Work to be completed: The whole of the data is to be duplicated precisely.

Records shown:
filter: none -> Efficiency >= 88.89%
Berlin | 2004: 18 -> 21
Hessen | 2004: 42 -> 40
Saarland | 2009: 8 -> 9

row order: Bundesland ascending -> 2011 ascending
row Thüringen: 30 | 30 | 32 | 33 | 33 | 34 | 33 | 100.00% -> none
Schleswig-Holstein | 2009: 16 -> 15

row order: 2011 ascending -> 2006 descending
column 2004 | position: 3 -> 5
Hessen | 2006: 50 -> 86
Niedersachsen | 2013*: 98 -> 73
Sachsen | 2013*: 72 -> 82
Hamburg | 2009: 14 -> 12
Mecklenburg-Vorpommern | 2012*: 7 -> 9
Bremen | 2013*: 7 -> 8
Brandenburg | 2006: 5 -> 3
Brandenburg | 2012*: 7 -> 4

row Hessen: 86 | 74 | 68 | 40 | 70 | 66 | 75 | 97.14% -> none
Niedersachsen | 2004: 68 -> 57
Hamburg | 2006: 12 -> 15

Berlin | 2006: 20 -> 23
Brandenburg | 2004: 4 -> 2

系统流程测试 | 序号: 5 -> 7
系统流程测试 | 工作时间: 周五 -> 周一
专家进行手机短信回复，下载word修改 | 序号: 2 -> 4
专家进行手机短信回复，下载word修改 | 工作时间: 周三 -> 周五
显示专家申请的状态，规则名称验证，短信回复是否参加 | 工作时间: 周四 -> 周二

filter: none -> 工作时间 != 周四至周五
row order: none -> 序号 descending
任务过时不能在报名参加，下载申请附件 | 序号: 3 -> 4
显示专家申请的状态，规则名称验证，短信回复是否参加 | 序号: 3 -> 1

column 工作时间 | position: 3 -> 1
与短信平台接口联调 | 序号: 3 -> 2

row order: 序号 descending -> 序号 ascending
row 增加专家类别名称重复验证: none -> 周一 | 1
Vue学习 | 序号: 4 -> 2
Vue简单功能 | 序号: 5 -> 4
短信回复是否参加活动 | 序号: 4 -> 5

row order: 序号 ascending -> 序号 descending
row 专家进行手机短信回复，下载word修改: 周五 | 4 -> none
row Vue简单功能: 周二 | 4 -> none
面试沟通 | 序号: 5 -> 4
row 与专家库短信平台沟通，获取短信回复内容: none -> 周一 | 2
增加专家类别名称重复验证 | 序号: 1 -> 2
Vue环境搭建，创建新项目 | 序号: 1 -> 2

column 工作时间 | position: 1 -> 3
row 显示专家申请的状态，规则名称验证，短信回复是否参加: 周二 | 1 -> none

Worked solution:
filter: none -> Efficiency >= 88.89%
Berlin | 2004: 18 -> 21
Hessen | 2004: 42 -> 40
Saarland | 2009: 8 -> 9

row order: Bundesland ascending -> 2011 ascending
row Thüringen: 30 | 30 | 32 | 33 | 33 | 34 | 33 | 100.00% -> none
Schleswig-Holstein | 2009: 16 -> 15

row order: 2011 ascending -> 2006 descending
column 2004 | position: 3 -> 5
Hessen | 2006: 50 -> 86
Niedersachsen | 2013*: 98 -> 73
Sachsen | 2013*: 72 -> 82
Hamburg | 2009: 14 -> 12
Mecklenburg-Vorpommern | 2012*: 7 -> 9
Bremen | 2013*: 7 -> 8
Brandenburg | 2006: 5 -> 3
Brandenburg | 2012*: 7 -> 4

row Hessen: 86 | 74 | 68 | 40 | 70 | 66 | 75 | 97.14% -> none
Niedersachsen | 2004: 68 -> 57
Hamburg | 2006: 12 -> 15

Berlin | 2006: 20 -> 23
Brandenburg | 2004: 4 -> 2

系统流程测试 | 序号: 5 -> 7
系统流程测试 | 工作时间: 周五 -> 周一
专家进行手机短信回复，下载word修改 | 序号: 2 -> 4
专家进行手机短信回复，下载word修改 | 工作时间: 周三 -> 周五
显示专家申请的状态，规则名称验证，短信回复是否参加 | 工作时间: 周四 -> 周二

filter: none -> 工作时间 != 周四至周五
row order: none -> 序号 descending
任务过时不能在报名参加，下载申请附件 | 序号: 3 -> 4
显示专家申请的状态，规则名称验证，短信回复是否参加 | 序号: 3 -> 1

column 工作时间 | position: 3 -> 1
与短信平台接口联调 | 序号: 3 -> 2

row order: 序号 descending -> 序号 ascending
row 增加专家类别名称重复验证: none -> 周一 | 1
Vue学习 | 序号: 4 -> 2
Vue简单功能 | 序号: 5 -> 4
短信回复是否参加活动 | 序号: 4 -> 5

row order: 序号 ascending -> 序号 descending
row 专家进行手机短信回复，下载word修改: 周五 | 4 -> none
row Vue简单功能: 周二 | 4 -> none
面试沟通 | 序号: 5 -> 4
row 与专家库短信平台沟通，获取短信回复内容: none -> 周一 | 2
增加专家类别名称重复验证 | 序号: 1 -> 2
Vue环境搭建，创建新项目 | 序号: 1 -> 2

column 工作时间 | position: 1 -> 3
row 显示专家申请的状态，规则名称验证，短信回复是否参加: 周二 | 1 -> none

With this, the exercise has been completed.